Os manifestantes, que se encontram, ainda, a entrar na cidade de Barcelos, dirigem-se para o edifício da Câmara Municipal, onde se vão concentrar e para onde está marcada uma reunião entre uma delegação de 50 pessoas e o vereador do pelouro do Ambiente, Agostinho Pizarro.

Dentre as dezenas de cartazes que transportam destacam-se os que dizem «Ambiente sim, lixo não», «Floresta sim, lixo não», e «Senhor presidente venha fazer uma casa em Palme».

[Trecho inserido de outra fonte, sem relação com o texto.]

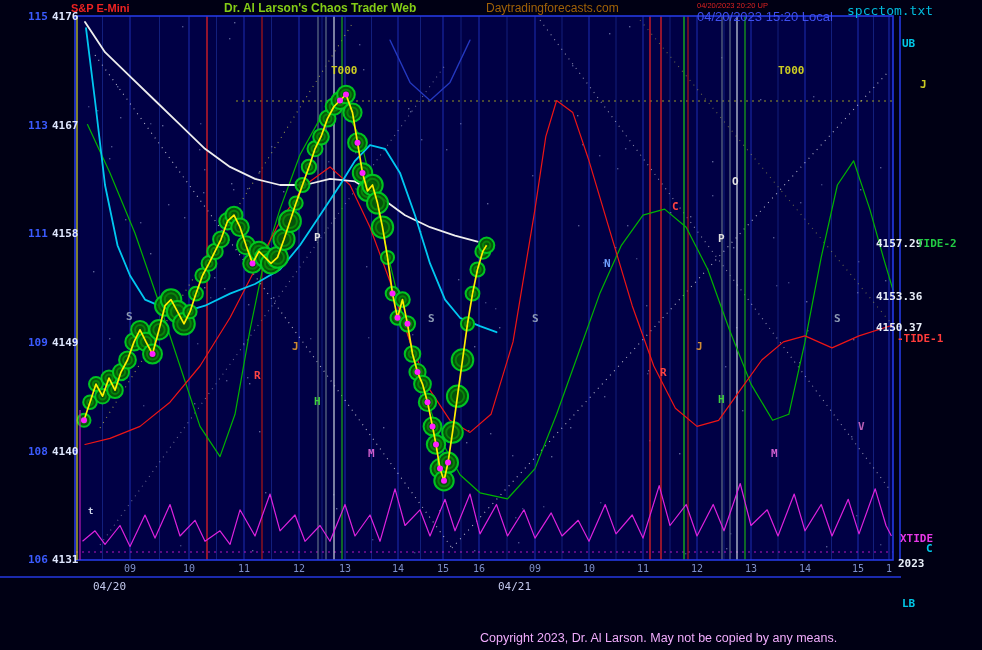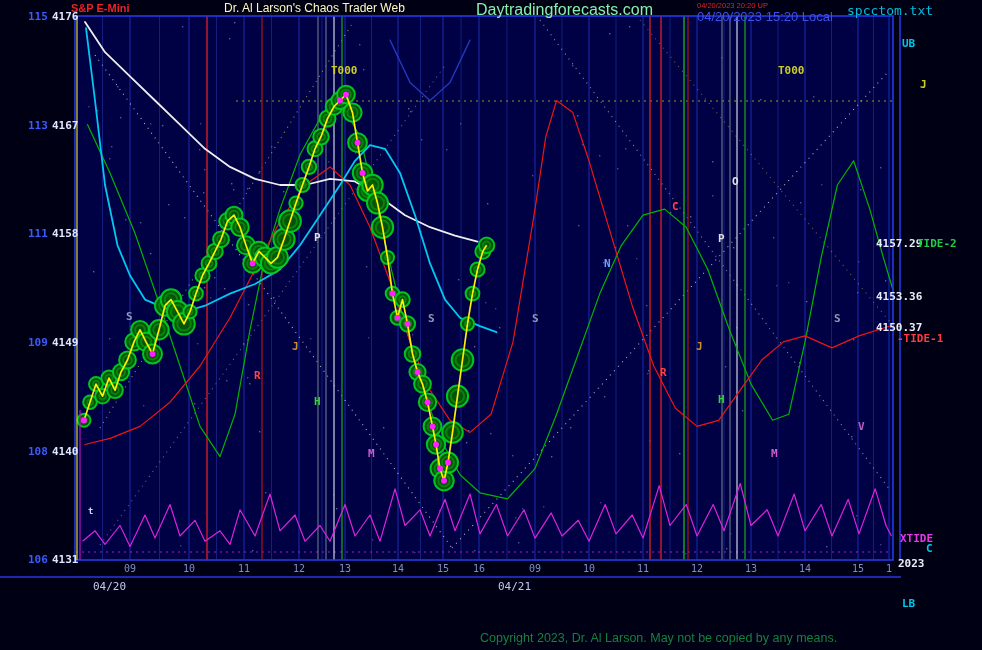--- a/index.html
+++ b/index.html
@@ -8,7 +8,7 @@
   #chart{position:absolute;left:0;top:0;}
   .hdr-item{position:absolute;white-space:nowrap;font-family:"Liberation Sans",sans-serif;text-align:center;}
   .instrument{left:71px;top:2px;color:#ee2222;font-size:11px;font-weight:bold;}
-  .title{left:224px;top:1px;color:#fef9c3;font-size:12px;}
+  .title{left:224px;top:1px;color:#84cc16;font-size:12px;font-weight:bold;}
   .site{left:476px;top:1px;color:#86efac;font-size:16px;}
   .ts1{left:697px;top:1px;color:#dd2222;font-size:7.5px;}
   .ts2{left:697px;top:9px;color:#3f4fee;font-size:13px;}

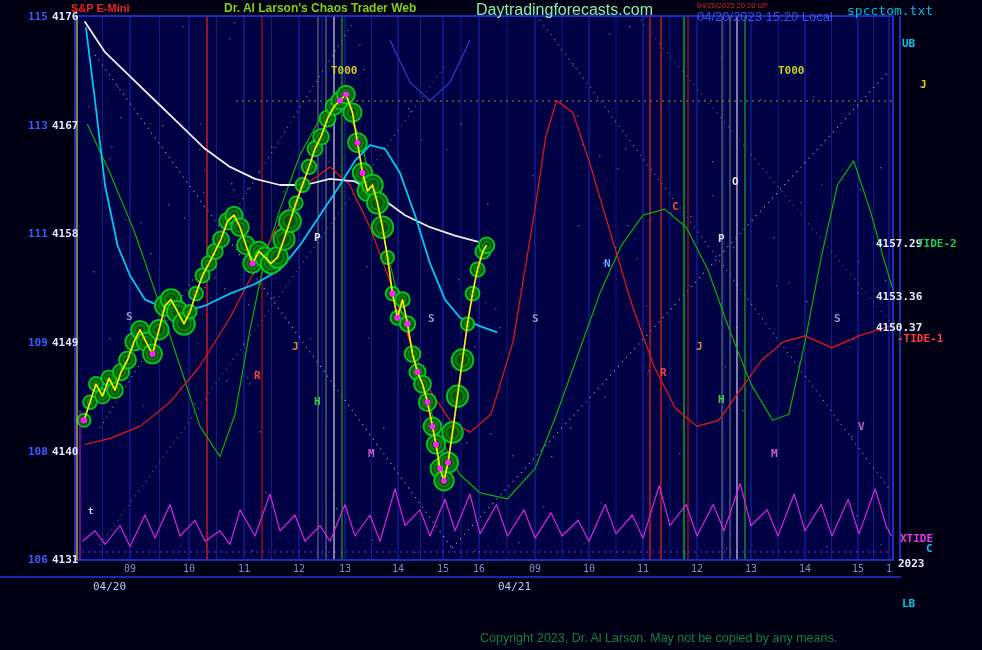--- a/index.html
+++ b/index.html
@@ -9,7 +9,7 @@
   .hdr-item{position:absolute;white-space:nowrap;font-family:"Liberation Sans",sans-serif;text-align:center;}
   .instrument{left:71px;top:2px;color:#ee2222;font-size:11px;font-weight:bold;}
   .title{left:224px;top:1px;color:#84cc16;font-size:12px;font-weight:bold;}
-  .site{left:476px;top:1px;color:#86efac;font-size:16px;}
+  .site{left:486px;top:1px;color:#a16207;font-size:12px;}
   .ts1{left:697px;top:1px;color:#dd2222;font-size:7.5px;}
   .ts2{left:697px;top:9px;color:#3f4fee;font-size:13px;}
   .file{left:847px;top:3px;color:#00bbdd;font-size:13px;font-family:"DejaVu Sans Mono",monospace;}

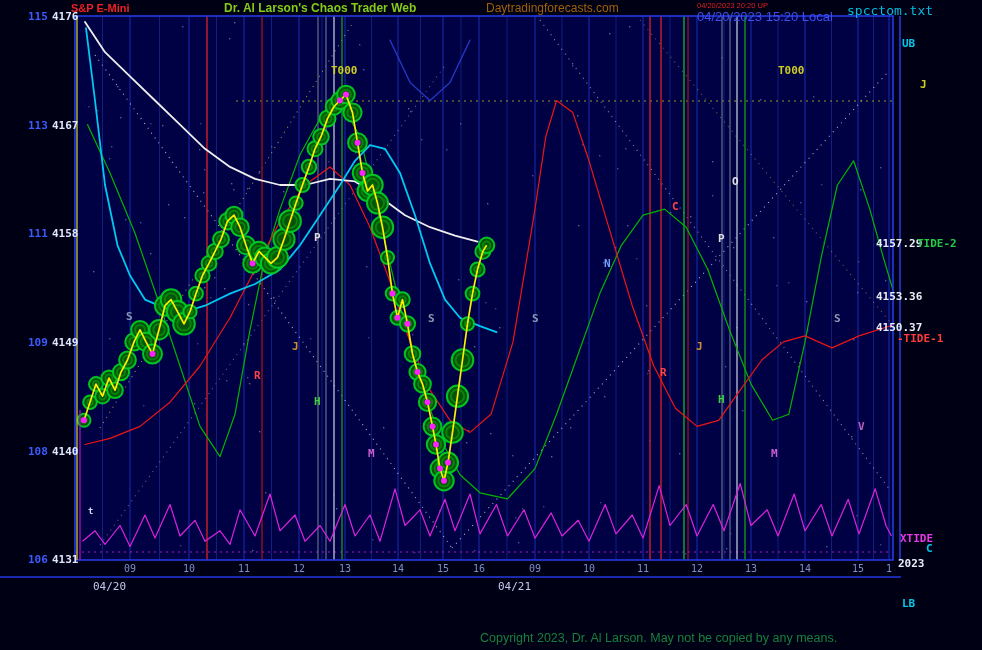--- a/index.html
+++ b/index.html
@@ -13,7 +13,7 @@
   .ts1{left:697px;top:1px;color:#dd2222;font-size:7.5px;}
   .ts2{left:697px;top:9px;color:#3f4fee;font-size:13px;}
   .file{left:847px;top:3px;color:#00bbdd;font-size:13px;font-family:"DejaVu Sans Mono",monospace;}
-  .copyright{position:absolute;left:480px;top:631px;color:#15803d;font-size:12.5px;
+  .copyright{position:absolute;left:480px;top:631px;color:#f0abfc;font-size:12.5px;
              font-family:"Liberation Sans",sans-serif;white-space:nowrap;}
   a{text-decoration:none;color:inherit;cursor:pointer;}
 </style>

O presidente da autarquia, Arlindo Vila Chã (PSD), adiantou à agência Lusa que a adesão popular demonstra que as pessoas temem pelo futuro ambiental das zonas onde vivem, e querem continuar ligadas ao sector agrícola

Contra o aterro

A freguesia tem vindo a ameaçar com o recurso aos tribunais para evitar a instalação do aterro na freguesia. Arlindo Vila Chã diz que a esmagadora maioria da população rejeita o aterro, e nem sequer quer ouvir falar da proposta camarária de realização de um estudo de impacto ambiental: «Há outros lugares no concelho mais favoráveis, só que escolheram Palme por estar no extremo norte mais perto de Viana do Castelo», afirmou.

A Lusa tentou contactar a Câmara Municipal de Barcelos mas não conseguiu, até ao momento, uma reacção sobre o caso.

O autarca de Palme adiantou que «caso a opção recaia sobre Palme», a freguesia «vai solicitar a uma entidade altamente credível e completamente independente, um estudo para saber se o aterro teria ou não impactos negativos».

Querem garantias

«Se esse estudo não nos der totais garantias que podemos ficar tranquilos, faremos tudo o que estiver ao nosso alcance para chutar o aterro para bem longe. Vamos até onde for preciso, mesmo até ao Tribunal Europeu dos Direitos do Homem», disse.

Arlindo Vila Chã teme sobretudo pelos maus cheiros e pelo futuro da agricultura de subsistência de Palme e das freguesias vizinhas.

«O planalto onde querem instalar o aterro exporta água para o Cávado e para o Neiva. Com a impermeabilização de uma extensa área do solo, os regadios de Palme, Fragoso, Aldreu, Vila Cova e outras freguesias correm o sério risco de secar. E uma boa parte das populações destas freguesias vivem à custa da agricultura», alertou.

População chamada a participar

Numa recente reunião na Câmara de Barcelos, a Freguesia de Palme foi oficialmente apontada como a principal candidata a receber, em 2011, o aterro, pelo que foi de imediato convocada para domingo nova Assembleia de Freguesia para debater o assunto e definir formas de luta.

«Neste momento, Palme está em ligeira vantagem para receber o aterro», admitiu, há dias, o vereador do Ambiente na Câmara de Barcelos, Agostinho Pizarro, numa sessão de apresentação do estudo sobre os potenciais locais para acolher aquela infra-estrutura.

No entanto, Pizarro admitiu que se poderão ainda realizar mais estudos, para uma escolha «o mais fundamentada possível», ao mesmo tempo que garantiu que a população será também chamada «a participar na decisão», quando da consulta pública do estudo de impacte ambiental.